Is There a 3.8% House Seller Tax in the Health Care Bill?

by Jan Richey | August 13, 2012

With the 2012 Presidential election just months away, many are discussing claims made in the Administration’s Health Care Bill, including the possibility of a 3.8% tax on home sales.  To research the bill (and understand it in its entirety) would be a daunting task for many … so The KCM Crew has once again put it in terms we can grasp.  Below are excerpts from their blog.  To read the entire post, click here.

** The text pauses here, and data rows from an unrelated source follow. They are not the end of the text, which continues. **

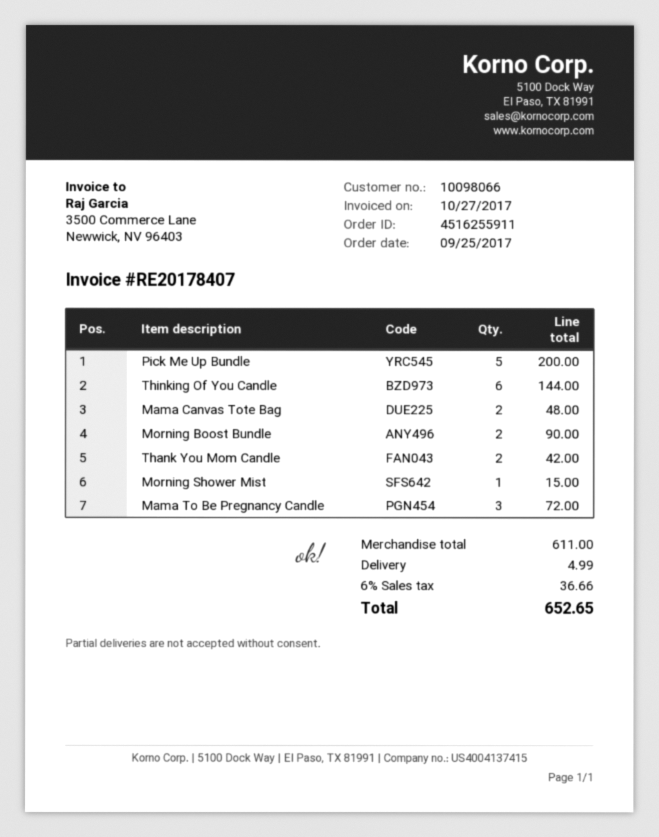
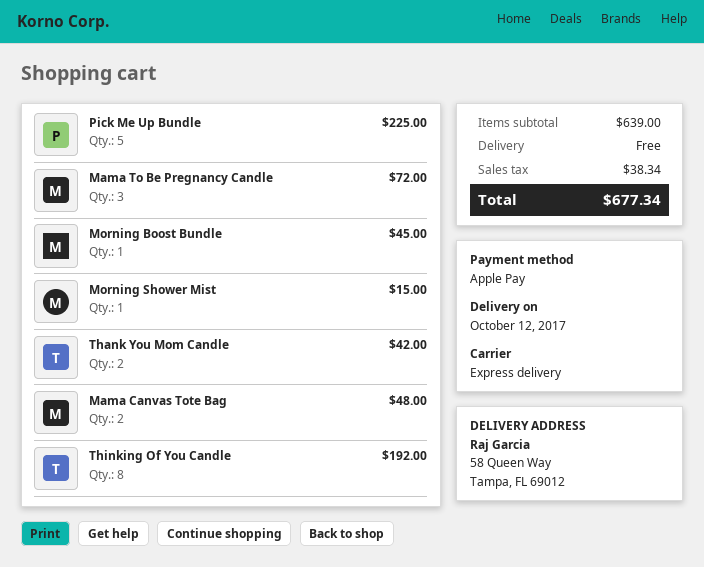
Pick Me Up Bundle: 5 for 200.00 -> 5 for 225.00
Thinking Of You Candle: 6 for 144.00 -> 8 for 192.00
Morning Boost Bundle: 2 for 90.00 -> 1 for 45.00
subtotal: 611.00 -> 639.00
shipping: 4.99 -> 0.00
tax: 36.66 -> 38.34
total: 652.65 -> 677.34

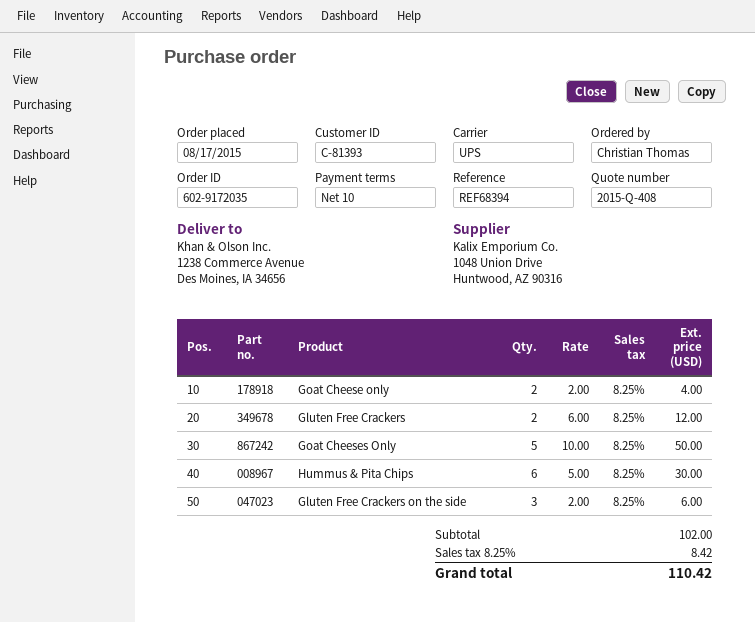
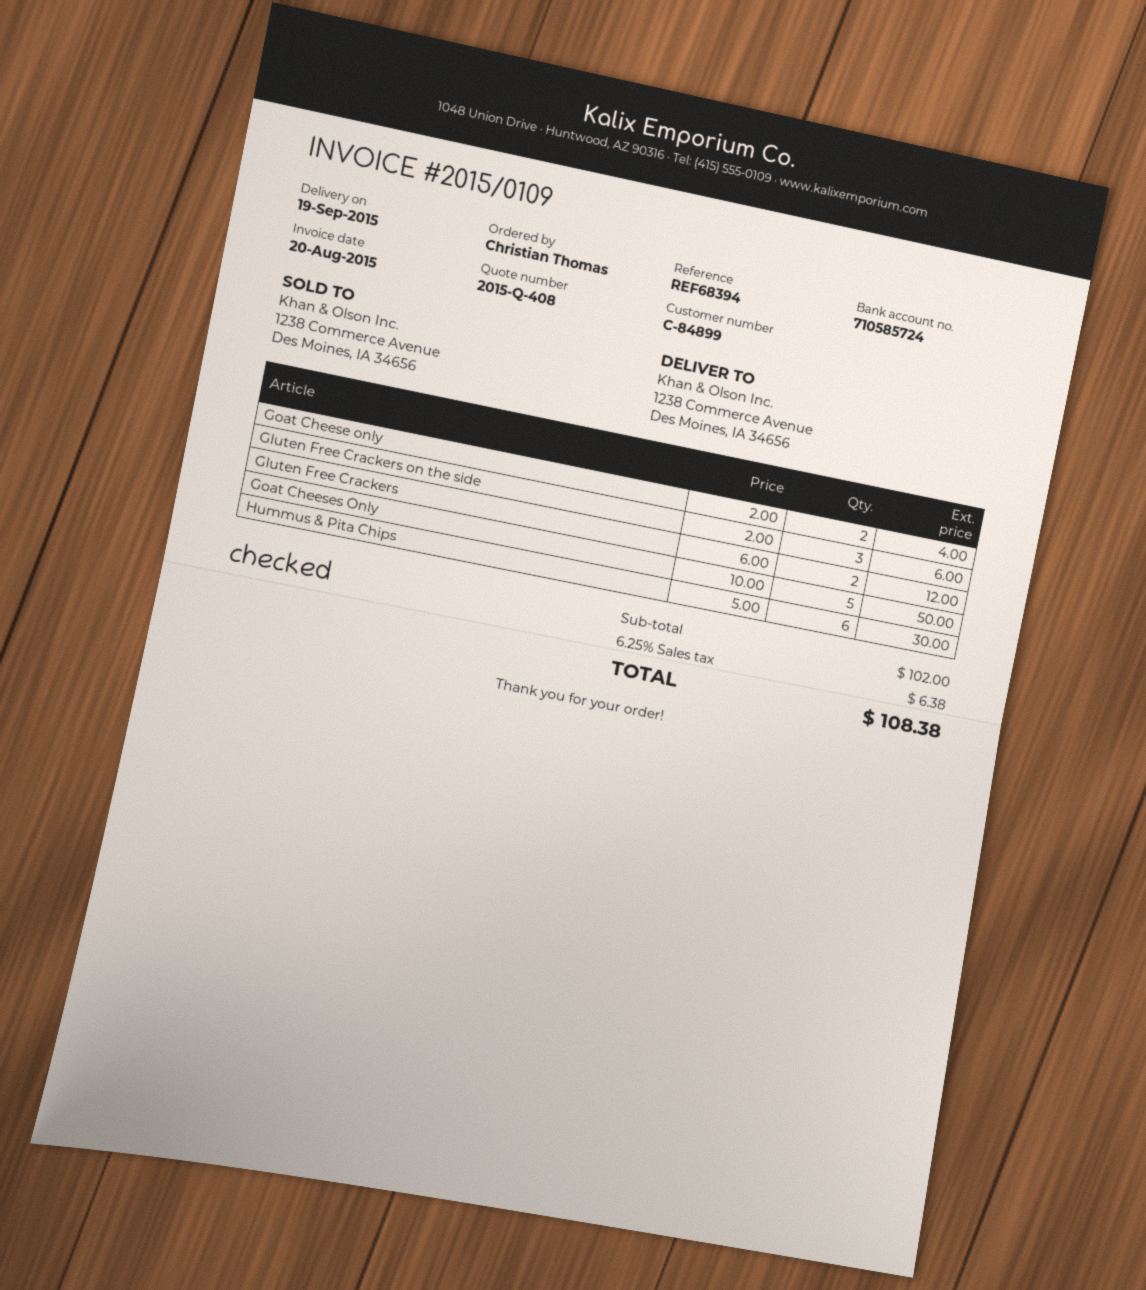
customer number: C-81393 -> C-84899
tax: 8.25% = 8.42 -> 6.25% = 6.38
total: 110.42 -> 108.38

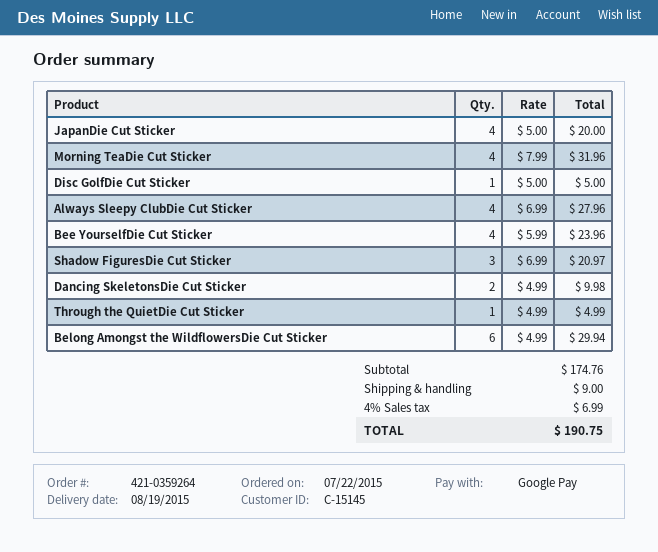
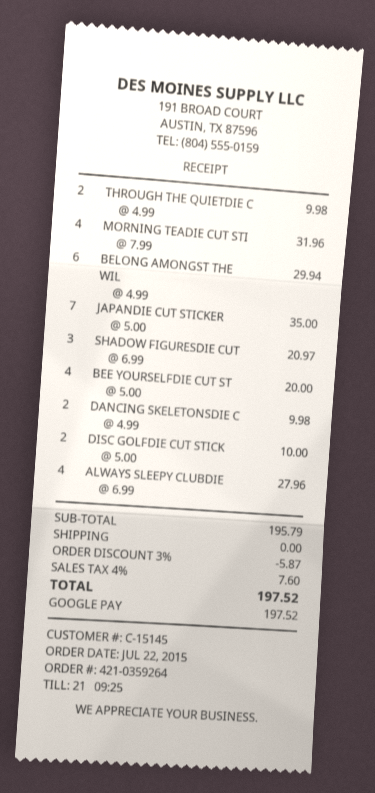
JapanDie Cut Sticker: 4 x 5.00 = 20.00 -> 7 x 5.00 = 35.00
Disc GolfDie Cut Sticker: 1 x 5.00 = 5.00 -> 2 x 5.00 = 10.00
Bee YourselfDie Cut Sticker: 4 x 5.99 = 23.96 -> 4 x 5.00 = 20.00
Through the QuietDie Cut Sticker: 1 x 4.99 = 4.99 -> 2 x 4.99 = 9.98
subtotal: 174.76 -> 195.79
discount: none -> 3% = 5.87
shipping: 9.00 -> 0.00
tax: 4% = 6.99 -> 4% = 7.60
total: 190.75 -> 197.52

Fact explains it this way:

The truth is that only a tiny percentage of home sellers will pay the tax. First of all, only those with incomes over $200,000 a year ($250,000 for married couples filing jointly) will be subject to it. And even for those who have such high incomes, the tax still won’t apply to the first $250,000 on profits from the sale of a personal residence — or to the first $500,000 in the case of a married couple selling their home.

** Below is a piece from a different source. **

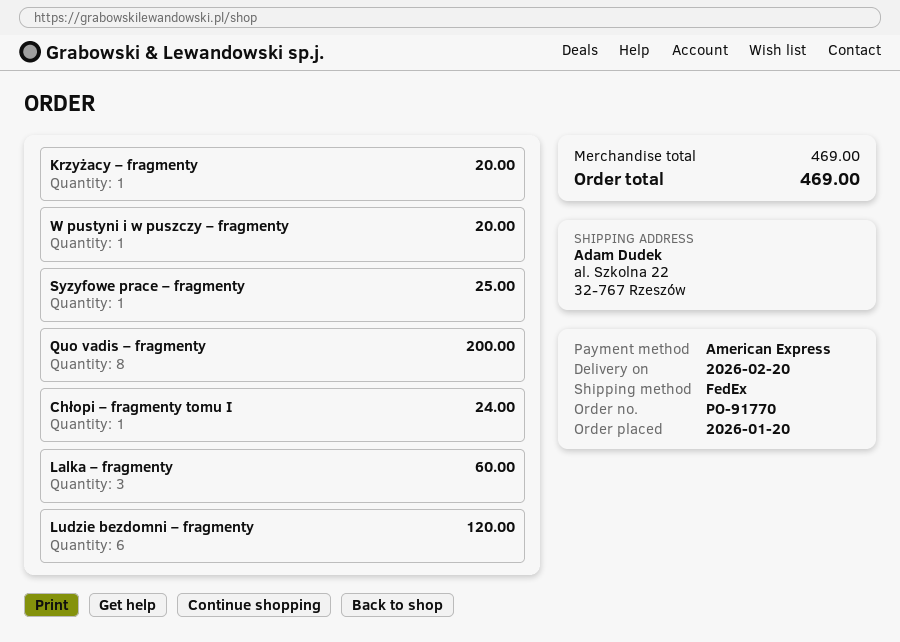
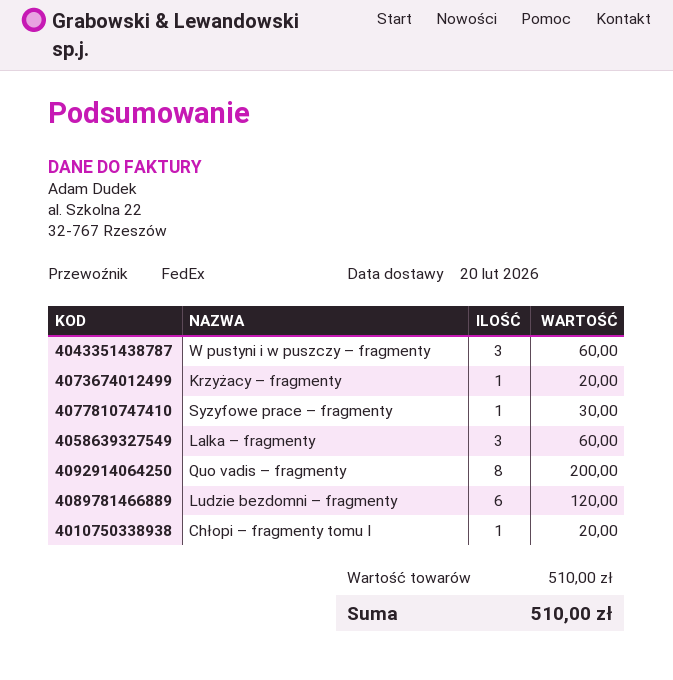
W pustyni i w puszczy – fragmenty: 1 for 20.00 -> 3 for 60.00
Syzyfowe prace – fragmenty: 1 for 25.00 -> 1 for 30.00
Chłopi – fragmenty tomu I: 1 for 24.00 -> 1 for 20.00
subtotal: 469.00 -> 510.00
total: 469.00 -> 510.00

We can understand how this misconception got started. The law itself is couched in highly technical language that only a qualified tax expert can fully grasp. (This provision begins on page 33 of the reconciliation bill that was passed and signed into law.) And it does say the tax falls on “net gain … attributable to the disposition of property.” That would include the sale of a home. But the bill also says the tax falls only on that portion of any gain that is “taken into account in computing taxable income” under the existing tax code. And the fact is, the first $250,000 in profit on the sale of a primary residence (or $500,000 in the case of a married couple) is excluded from taxable income already. (That exclusion doesn’t apply to vacation homes or rental properties.)

As The KCM Blog mentions, and The Jan Richey Team fully agrees, always consult with your accountant for the most up-to-date tax information.